TASK PROMPT >>
Set down each line of the data below exactly as it stands, dropping the pictures.

AVAILABLE RECORDS >>
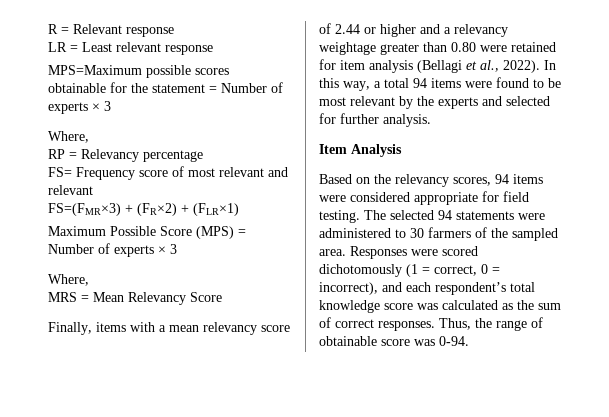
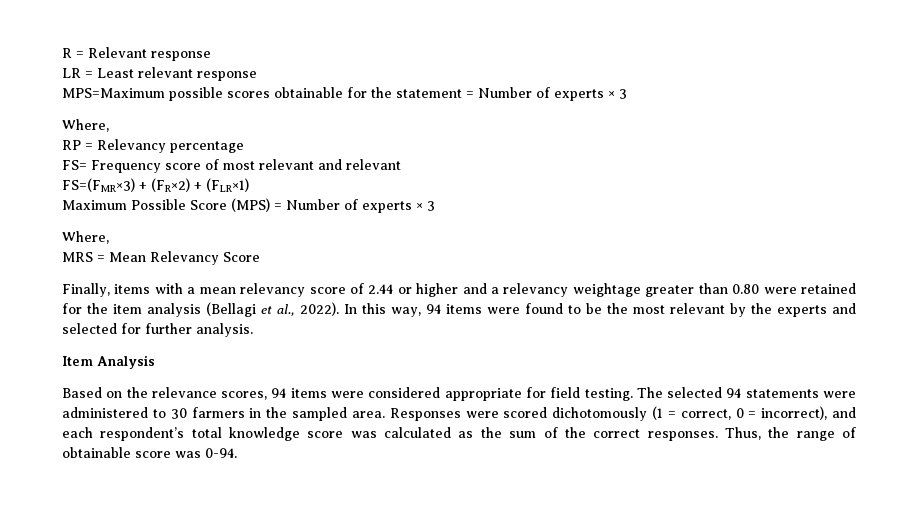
- Finally, items with a mean relevancy score of 2.44 or higher and a relevancy weightage greater than 0.80 were retained for item analysis (Bellagi et al., 2022).
+ Finally, items with a mean relevancy score of 2.44 or higher and a relevancy weightage greater than 0.80 were retained for the item analysis (Bellagi et al., 2022).
- In this way, a total 94 items were found to be most relevant by the experts and selected for further analysis.
+ In this way, 94 items were found to be the most relevant by the experts and selected for further analysis.
- Based on the relevancy scores, 94 items were considered appropriate for field testing.
+ Based on the relevance scores, 94 items were considered appropriate for field testing.
- The selected 94 statements were administered to 30 farmers of the sampled area.
+ The selected 94 statements were administered to 30 farmers in the sampled area.
- Responses were scored dichotomously (1 = correct, 0 = incorrect), and each respondent’s total knowledge score was calculated as the sum of correct responses.
+ Responses were scored dichotomously (1 = correct, 0 = incorrect), and each respondent’s total knowledge score was calculated as the sum of the correct responses.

OUTPUT OF THE TASK >>
- Finally, items with a mean relevancy score of 2.44 or higher and a relevancy weightage greater than 0.80 were retained for item analysis (Bellagi et al., 2022).
+ Finally, items with a mean relevancy score of 2.44 or higher and a relevancy weightage greater than 0.80 were retained for the item analysis (Bellagi et al., 2022).
- In this way, a total 94 items were found to be most relevant by the experts and selected for further analysis.
+ In this way, 94 items were found to be the most relevant by the experts and selected for further analysis.
- Based on the relevancy scores, 94 items were considered appropriate for field testing.
+ Based on the relevance scores, 94 items were considered appropriate for field testing.
- The selected 94 statements were administered to 30 farmers of the sampled area.
+ The selected 94 statements were administered to 30 farmers in the sampled area.
- Responses were scored dichotomously (1 = correct, 0 = incorrect), and each respondent’s total knowledge score was calculated as the sum of correct responses.
+ Responses were scored dichotomously (1 = correct, 0 = incorrect), and each respondent’s total knowledge score was calculated as the sum of the correct responses.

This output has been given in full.